State, as one number, how many lines in these records hold "available".

## Records shown
++++++++

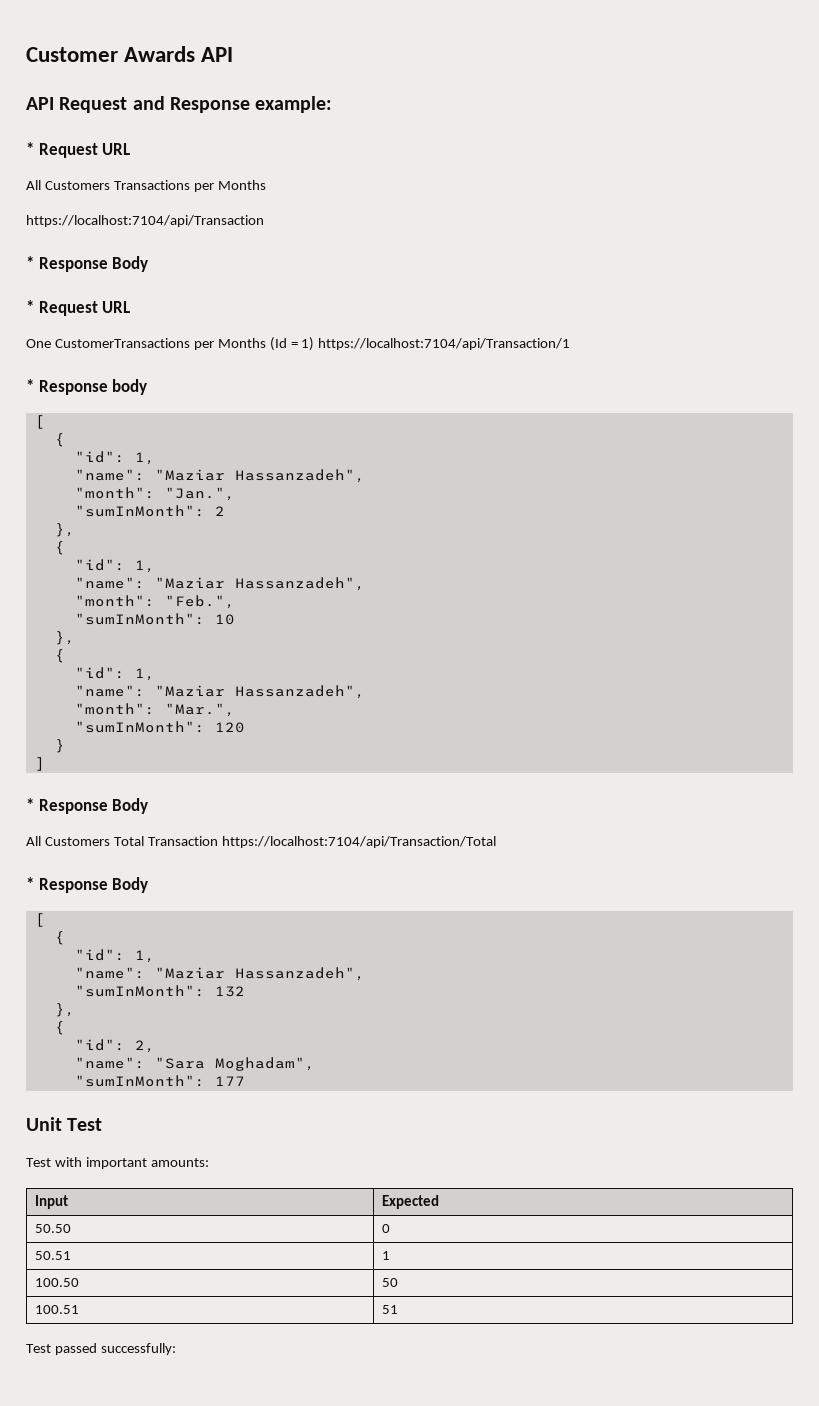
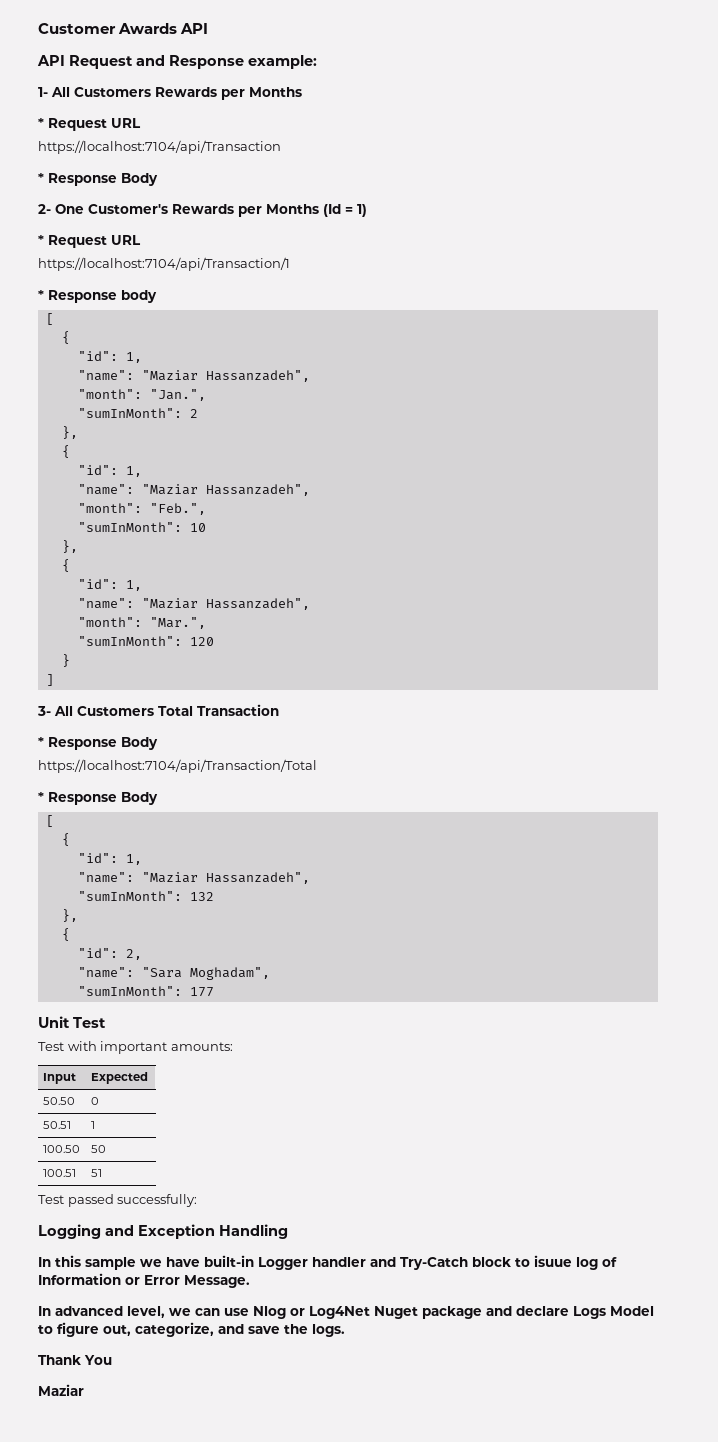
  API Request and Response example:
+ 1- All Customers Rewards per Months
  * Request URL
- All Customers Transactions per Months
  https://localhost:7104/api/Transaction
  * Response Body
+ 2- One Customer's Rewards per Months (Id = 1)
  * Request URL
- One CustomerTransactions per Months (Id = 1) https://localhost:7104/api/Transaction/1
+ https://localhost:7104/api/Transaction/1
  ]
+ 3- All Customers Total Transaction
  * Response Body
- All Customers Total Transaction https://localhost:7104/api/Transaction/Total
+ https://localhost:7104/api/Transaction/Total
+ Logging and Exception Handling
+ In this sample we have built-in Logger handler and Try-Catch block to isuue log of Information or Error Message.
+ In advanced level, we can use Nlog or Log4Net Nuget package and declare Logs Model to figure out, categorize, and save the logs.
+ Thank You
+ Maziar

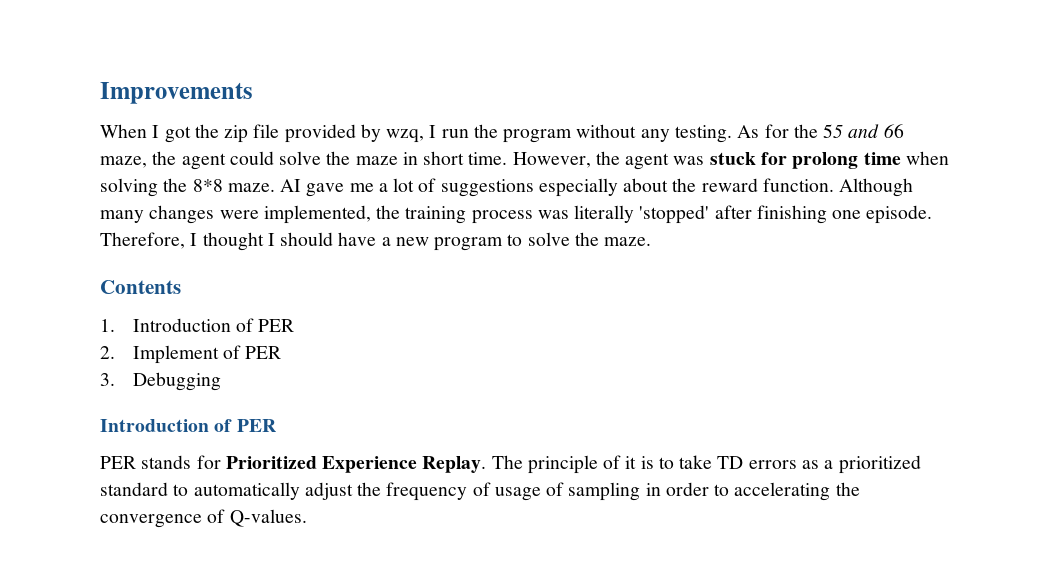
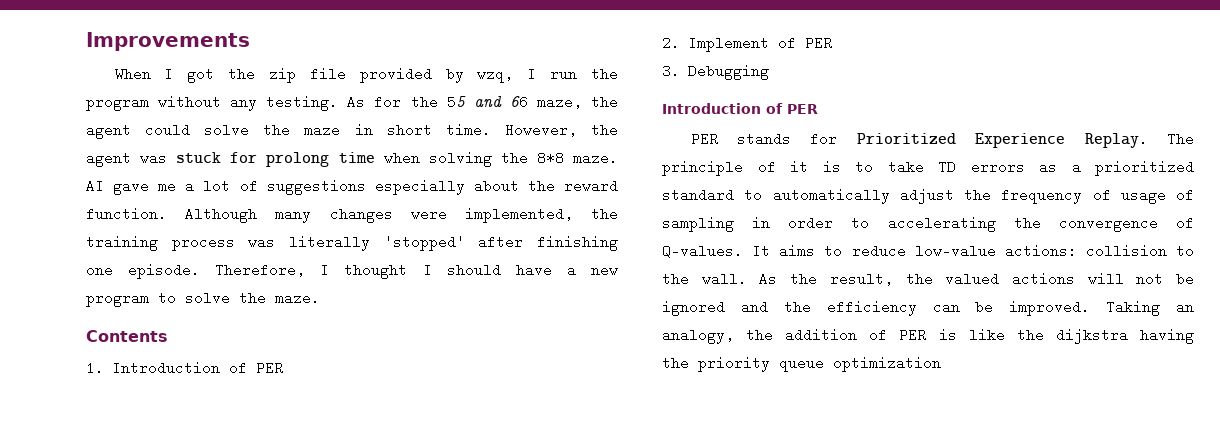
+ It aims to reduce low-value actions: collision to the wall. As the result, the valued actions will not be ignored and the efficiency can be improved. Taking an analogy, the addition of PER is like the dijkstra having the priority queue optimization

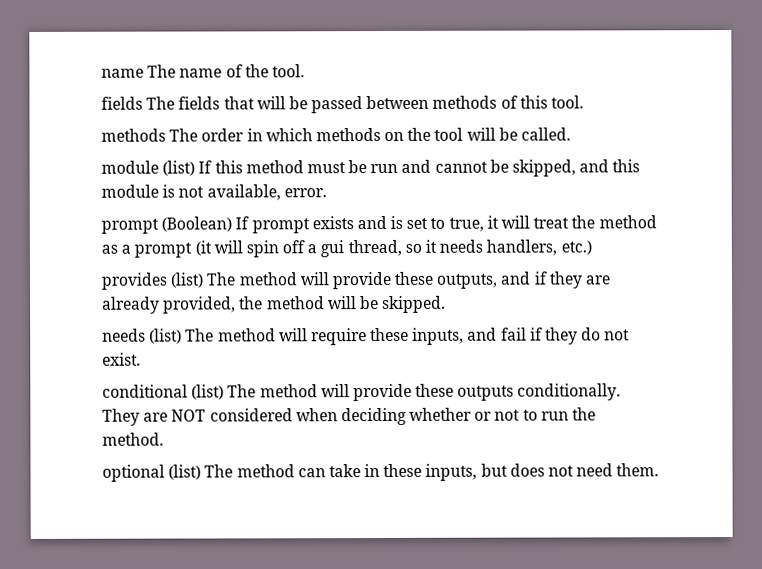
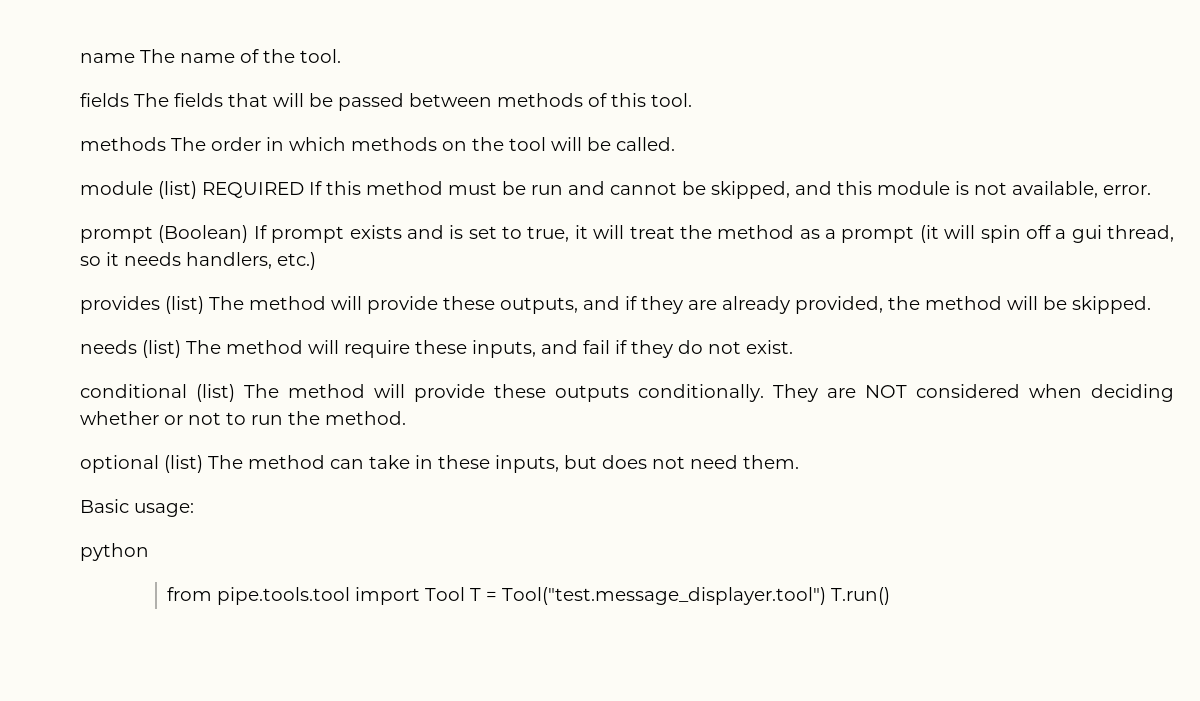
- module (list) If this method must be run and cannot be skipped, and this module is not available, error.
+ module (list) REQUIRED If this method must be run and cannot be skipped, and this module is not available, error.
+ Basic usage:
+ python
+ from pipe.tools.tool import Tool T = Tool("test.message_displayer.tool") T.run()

++++++++

## Task output
2